Node.js (tls module)

const tls = require('tls');
const fs = require('fs');

const options = {
    key:  fs.readFileSync('server-key.pem'),
    cert: fs.readFileSync('server-cert.pem'),
    ca:   fs.readFileSync('ca.pem'),
    requestCert: true,
    rejectUnauthorized: true,
    // Disable session tickets and session reuse
    sessionIdContext: Buffer.from('nodejs-mtls'),
    honorCipherOrder: true,
    // Force verification on each handshake
    secureProtocol: 'TLSv1_2_method',
    sessionTimeout: 0,
};

const server = tls.createServer(options, (socket) => {
    // socket.authorized is true only if the client cert validated
    if (!socket.authorized) {
        socket.write('Handshake failed\n');
        socket.end();
        return;
    }
    // Process request knowing the cert is fresh
    socket.write('Hello authenticated client\n');
    socket.end();
});

server.listen(8443, () => {
    console.log('mTLS server listening on port 8443');
});

Java (SSLEngine)

SSLContext ctx = SSLContext.getInstance("TLSv1.2");
ctx.init(keyManagers, trustManagers, null);
SSLEngine engine = ctx.createSSLEngine();
engine.setNeedClientAuth(true);
// Disable session caching to force full handshake each time
engine.setEnableSessionCreation(false);
// Optional: enable OCSP checking via PKIX parameters
// ...

After applying these changes, re‑run middleBrick to confirm the finding is resolved. The scanner will no longer accept a resumed session without a fresh client certificate, confirming that the TOCTOU window has been closed.

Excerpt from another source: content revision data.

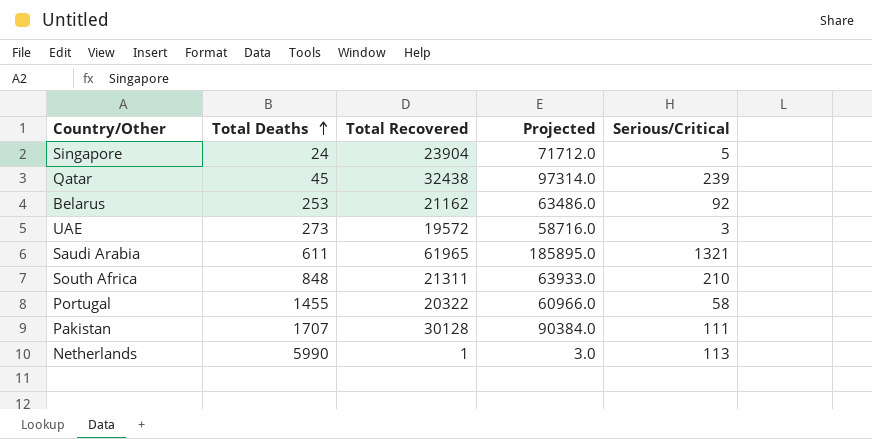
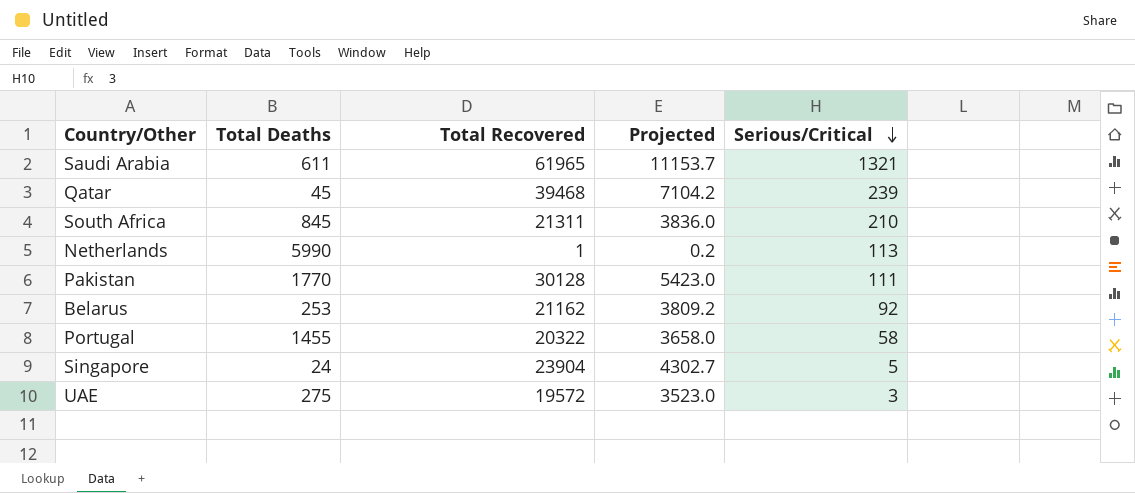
row order: Total Deaths ascending -> Serious/Critical descending
column Projected | formula: [Total Recovered] * 3 -> [Total Recovered] * 0.18
Qatar | Total Recovered: 32438 -> 39468
South Africa | Total Deaths: 848 -> 845
Pakistan | Total Deaths: 1707 -> 1770
UAE | Total Deaths: 273 -> 275

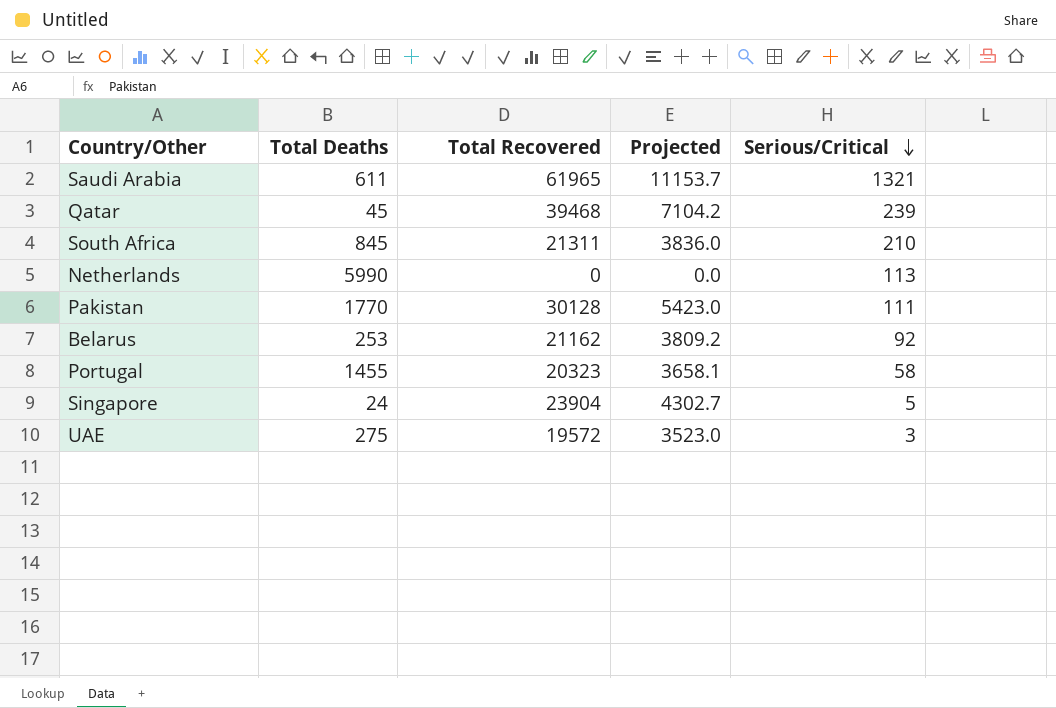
Netherlands | Total Recovered: 1 -> 0
Netherlands | Projected: 0.2 -> 0.0
Portugal | Total Recovered: 20322 -> 20323
Portugal | Projected: 3658.0 -> 3658.1

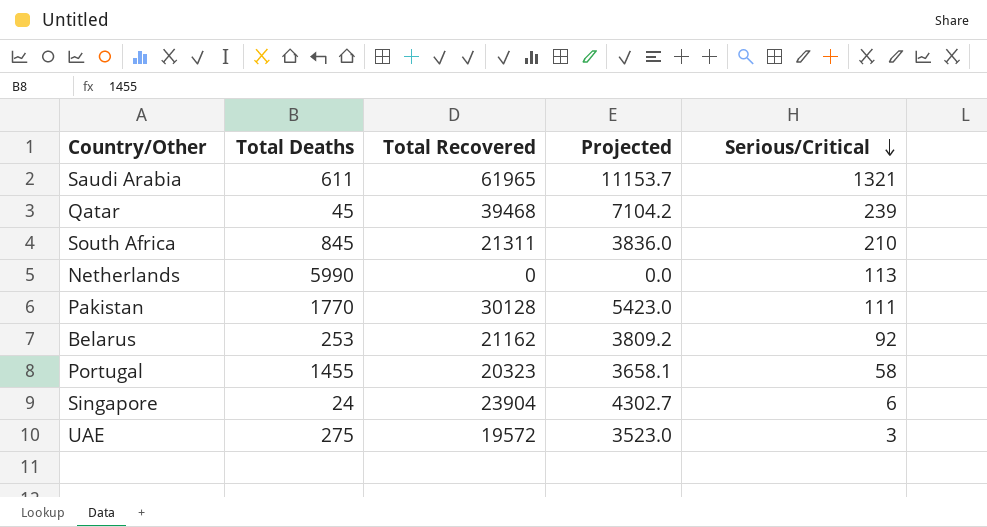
Singapore | Serious/Critical: 5 -> 6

Frequently Asked Questions

Does middleBrick need any credentials or agents to test Mutual TLS?
No. middleBrick performs an unauthenticated, black‑box scan by simply submitting the public API URL. It does not require agents, API keys, or access to private keys or certificates.
If my API already uses Mutual TLS, why would I still see a TOCTOU finding?
Mutual TLS only guarantees that the certificate presented during the TLS handshake is valid. If the server allows session resumption or connection pooling without re‑validating the certificate for each request, an attacker who captures or reuses a valid session can bypass the check. middleBrick detects exactly this gap.